* _WHAT YOU ARE ASKED TO DO_: Look through the entries below for the line with "[83,123,99,136] ☐ -> [66,140,81,152] ☑" and the line with "[201,41,257,55] Azure -> (213, 56) none", then give again exactly those two lines and all lines between them, minus the pictures.

* _INFORMATION_:
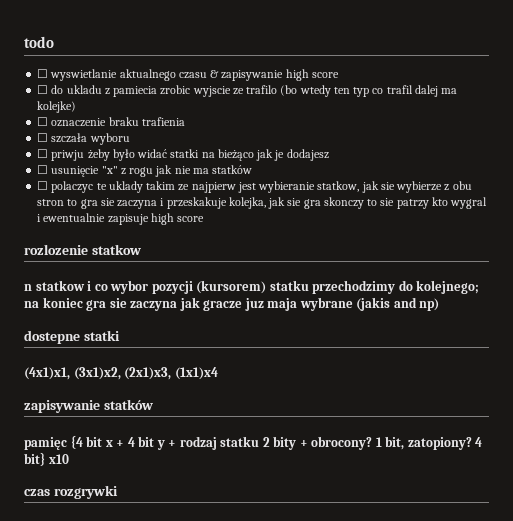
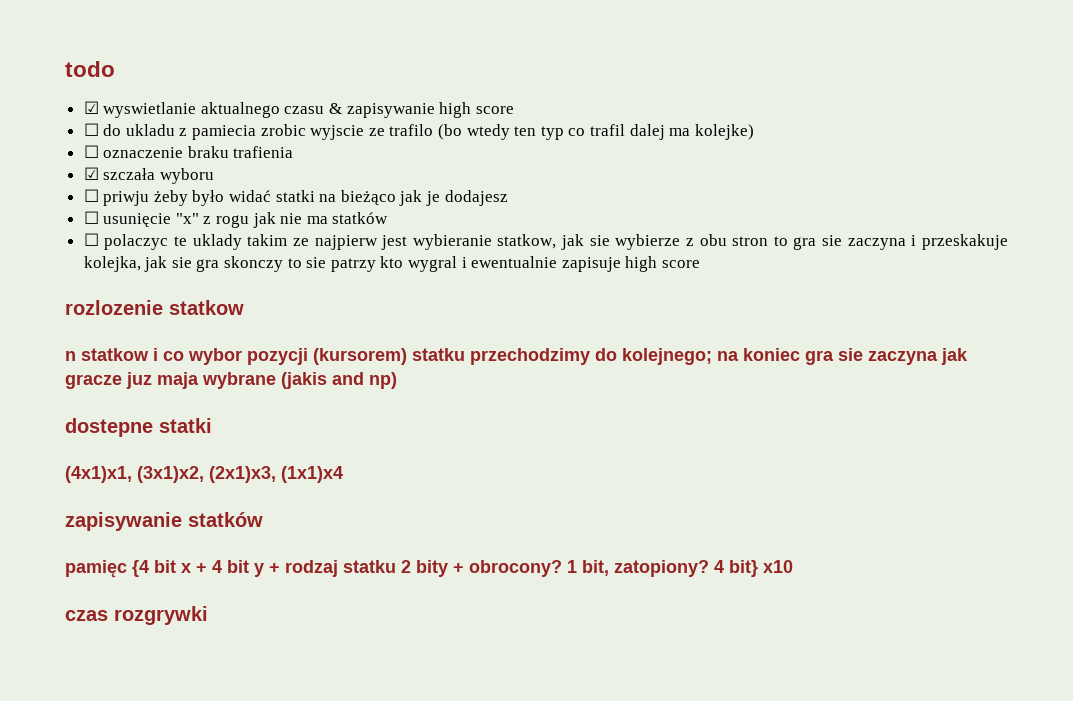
[37,69,49,78] ☐ -> [83,101,99,114] ☑
[37,133,49,142] ☐ -> [83,167,99,180] ☑

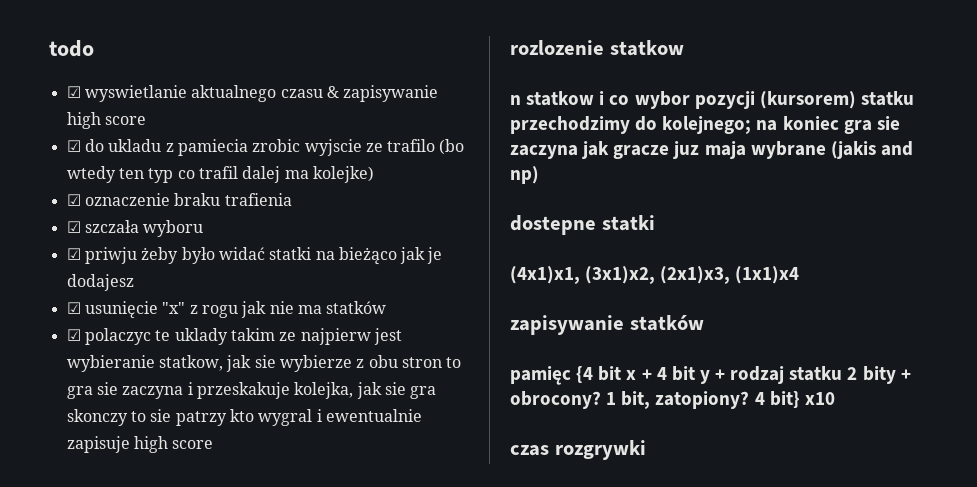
[83,123,99,136] ☐ -> [66,140,81,152] ☑
[83,145,99,158] ☐ -> [66,194,81,206] ☑
[83,189,99,202] ☐ -> [66,248,81,260] ☑
[83,211,99,224] ☐ -> [66,302,81,314] ☑
[83,233,99,246] ☐ -> [66,329,81,341] ☑

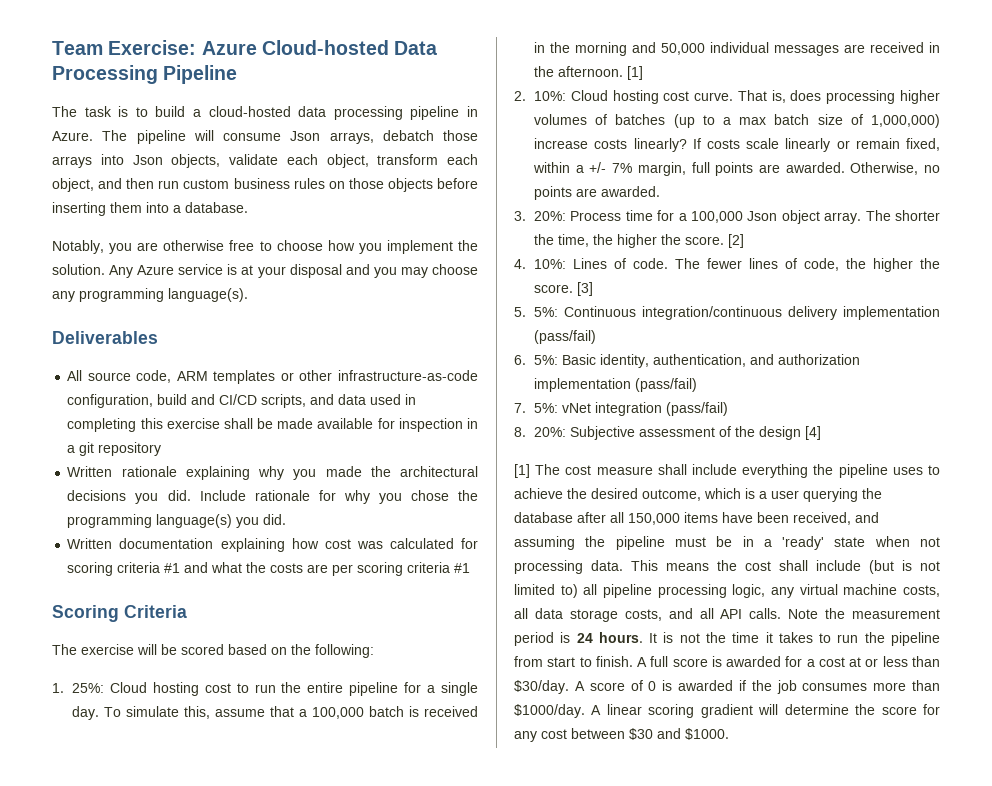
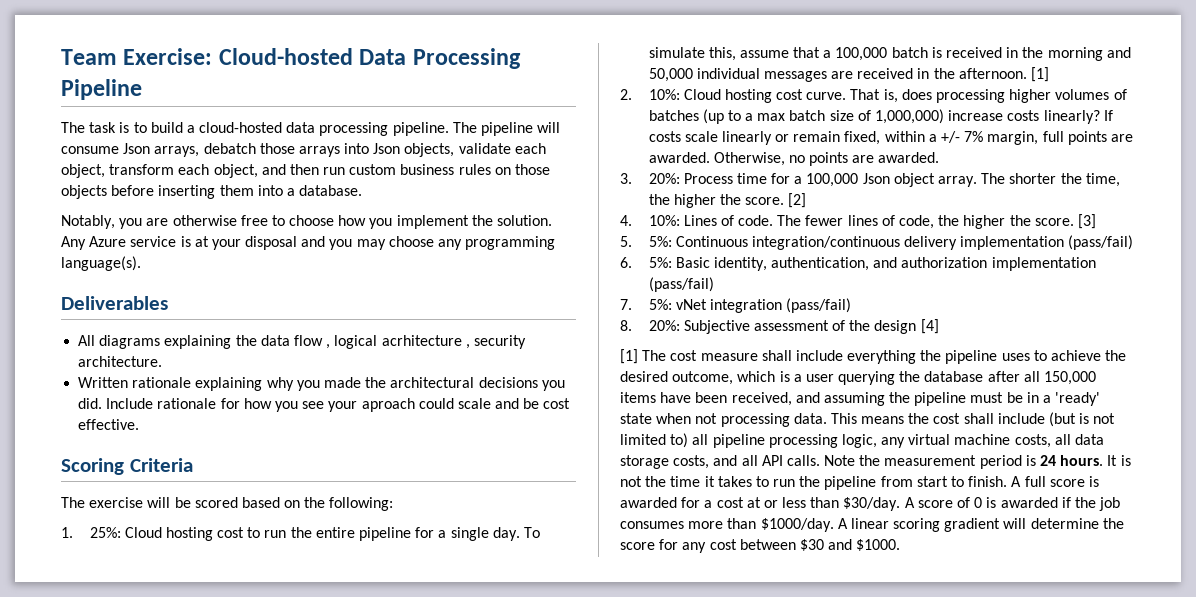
[201,41,257,55] Azure -> (213, 56) none
[410,106,478,120] [52,131,93,141] pipeline in Azure. -> [392,122,449,136] pipeline.
[87,370,478,384] [67,394,417,408] [67,418,479,432] [67,442,162,456] source code, ARM templates or other infrastructure-as-code configuration, build and CI/CD scripts, and data used in completing this exercise shall be made available for inspection in a git repository -> [99,335,526,349] [78,356,163,367] diagrams explaining the data flow , logical acrhitecture , security architecture.
[343,490,478,504] [67,514,287,528] [67,538,478,552] [67,562,471,576] why you chose the programming language(s) you did. // Written documentation explaining how cost was calculated for scoring criteria #1 and what the costs are per scoring criteria #1 -> [243,398,571,412] [78,419,140,430] how you see your aproach could scale and be cost effective.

* _EXERCISE ANSWER_:
[83,123,99,136] ☐ -> [66,140,81,152] ☑
[83,145,99,158] ☐ -> [66,194,81,206] ☑
[83,189,99,202] ☐ -> [66,248,81,260] ☑
[83,211,99,224] ☐ -> [66,302,81,314] ☑
[83,233,99,246] ☐ -> [66,329,81,341] ☑

[201,41,257,55] Azure -> (213, 56) none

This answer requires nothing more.